Я не знаю, почему меня так тянуло, скажем, в музеи. Я могла часами просиживать в публичке. Я про театры не говорю. Туда бегали все мои одноклассники, друзья и не друзья. Им нравилось. Их туда не на поводках вели. Как выразился известный ташкентский поэт Раим Фархади, самой популярной фразой была «Нет ли лишнего билетика?»

Такая была эпоха. Такие были ценности.

Совсем другие ценности. Совсем.

Мы были счастливы. Мы не придавали значения наличию в квартире унитаза. И если ко мне приходили более обеспеченные друзья, их не смущала обстановка. Мой лучший друг Леня Миронов жил в полуподвале. Несуразная первая, вечно полутемная комнатуха и маленькая вторая. Отец, мать, трое детей. Да плевать было и мне, и ему на то, что у нас стояло дома. Это даже не обсуждалось. Я приходила к той же Вере, и плевать мне было на убогую обстановку. Вера-то была чудесным человеком! Да и у меня дома не чиппендейл стоял, а мебель с Алайского…

Никто и никогда не задавался вопросами, у кого какая мебель и кто как живет.

Иное время, иные ценности, иные приоритеты. Я все вспоминаю детей Рашидова. Первого секретаря ЦК КП Узбекистана. Четверо детей. Старшая дочь всю жизнь дружила с дочерью сапожника. Я приятельствовала с младшей — до сих пор храню книгу русских былин, подаренную Гулей. Все ходили в таких же формах, как у всех. Их дом отличался только наличием милиционера у входа. Очень добродушного, нужно сказать.

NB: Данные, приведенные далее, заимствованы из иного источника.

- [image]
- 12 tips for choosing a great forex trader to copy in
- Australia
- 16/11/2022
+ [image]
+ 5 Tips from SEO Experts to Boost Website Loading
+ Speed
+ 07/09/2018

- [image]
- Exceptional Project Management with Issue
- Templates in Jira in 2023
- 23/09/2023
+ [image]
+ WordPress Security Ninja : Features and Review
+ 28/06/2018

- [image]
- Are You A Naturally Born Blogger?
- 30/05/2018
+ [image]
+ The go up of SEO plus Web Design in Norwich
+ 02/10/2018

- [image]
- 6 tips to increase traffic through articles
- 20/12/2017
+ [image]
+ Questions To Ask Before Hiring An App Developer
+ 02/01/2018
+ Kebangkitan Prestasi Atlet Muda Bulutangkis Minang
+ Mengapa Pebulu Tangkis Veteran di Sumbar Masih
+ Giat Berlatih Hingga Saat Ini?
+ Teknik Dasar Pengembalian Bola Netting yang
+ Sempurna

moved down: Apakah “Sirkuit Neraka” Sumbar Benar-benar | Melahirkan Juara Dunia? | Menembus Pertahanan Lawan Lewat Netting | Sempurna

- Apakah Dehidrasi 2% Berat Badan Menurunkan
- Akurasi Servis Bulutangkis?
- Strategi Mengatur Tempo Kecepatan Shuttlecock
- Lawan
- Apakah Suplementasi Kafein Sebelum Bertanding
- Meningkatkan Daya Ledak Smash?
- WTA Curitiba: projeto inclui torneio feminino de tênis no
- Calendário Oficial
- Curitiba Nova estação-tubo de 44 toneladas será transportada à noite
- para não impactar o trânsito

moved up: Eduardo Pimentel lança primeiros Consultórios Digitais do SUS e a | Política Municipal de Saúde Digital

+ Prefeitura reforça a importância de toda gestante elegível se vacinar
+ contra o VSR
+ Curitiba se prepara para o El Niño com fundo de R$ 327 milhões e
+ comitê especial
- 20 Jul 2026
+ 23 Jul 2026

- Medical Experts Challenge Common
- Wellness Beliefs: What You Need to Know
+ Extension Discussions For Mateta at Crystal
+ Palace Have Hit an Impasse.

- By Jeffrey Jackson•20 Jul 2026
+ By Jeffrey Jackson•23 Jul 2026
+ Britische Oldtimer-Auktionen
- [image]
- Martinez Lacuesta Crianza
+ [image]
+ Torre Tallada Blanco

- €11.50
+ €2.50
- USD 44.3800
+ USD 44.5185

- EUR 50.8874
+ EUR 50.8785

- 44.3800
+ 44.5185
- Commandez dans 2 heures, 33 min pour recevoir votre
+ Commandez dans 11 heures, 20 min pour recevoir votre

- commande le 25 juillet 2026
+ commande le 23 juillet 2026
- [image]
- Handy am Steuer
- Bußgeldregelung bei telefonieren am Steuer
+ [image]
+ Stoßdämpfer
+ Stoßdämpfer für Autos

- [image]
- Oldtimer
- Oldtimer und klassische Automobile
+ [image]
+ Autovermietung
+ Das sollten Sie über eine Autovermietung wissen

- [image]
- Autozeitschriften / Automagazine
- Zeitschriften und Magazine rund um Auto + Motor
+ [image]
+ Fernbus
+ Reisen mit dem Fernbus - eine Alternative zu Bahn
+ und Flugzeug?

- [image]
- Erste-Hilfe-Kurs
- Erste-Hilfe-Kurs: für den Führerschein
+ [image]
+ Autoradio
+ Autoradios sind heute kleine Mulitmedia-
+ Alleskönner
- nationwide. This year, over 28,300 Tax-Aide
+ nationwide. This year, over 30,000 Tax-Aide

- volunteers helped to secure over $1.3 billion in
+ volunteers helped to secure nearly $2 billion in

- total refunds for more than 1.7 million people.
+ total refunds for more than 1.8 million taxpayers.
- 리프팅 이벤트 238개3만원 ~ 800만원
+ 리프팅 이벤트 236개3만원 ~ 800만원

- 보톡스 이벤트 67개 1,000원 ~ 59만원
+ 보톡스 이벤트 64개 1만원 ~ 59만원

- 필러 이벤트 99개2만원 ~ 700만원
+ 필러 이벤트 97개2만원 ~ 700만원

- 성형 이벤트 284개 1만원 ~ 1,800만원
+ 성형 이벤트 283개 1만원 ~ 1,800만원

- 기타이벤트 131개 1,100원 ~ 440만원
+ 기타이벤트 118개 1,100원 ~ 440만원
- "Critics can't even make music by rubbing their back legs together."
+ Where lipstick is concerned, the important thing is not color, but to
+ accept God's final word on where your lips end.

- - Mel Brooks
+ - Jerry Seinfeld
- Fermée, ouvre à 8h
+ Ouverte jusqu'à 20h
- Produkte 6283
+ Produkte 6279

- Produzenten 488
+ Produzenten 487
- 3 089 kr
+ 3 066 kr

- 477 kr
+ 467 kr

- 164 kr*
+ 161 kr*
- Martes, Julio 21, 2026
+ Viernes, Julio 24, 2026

Так что всему наносному значения не придавалось.

Вот билет достать на приезжую знаменитость — это да!

И это действительно было так.

МЫ БЫЛИ СЧАСТЛИВЫ.

P.S. Мне часто говорят, что в других местностях было иначе. Я не знаю. Я пишу только о том, что пережила сама. Мне повезло родиться в большом городе. Я не была во всех его районах. Просто не было возможности и необходимости. Мы жили именно так. Может, кто-то жил иначе, в том же Ташкенте. Это их дело. И невозможно писать за весь СССР. Еще раз: это мои воспоминания. Те, кто несогласен, — пишите свои.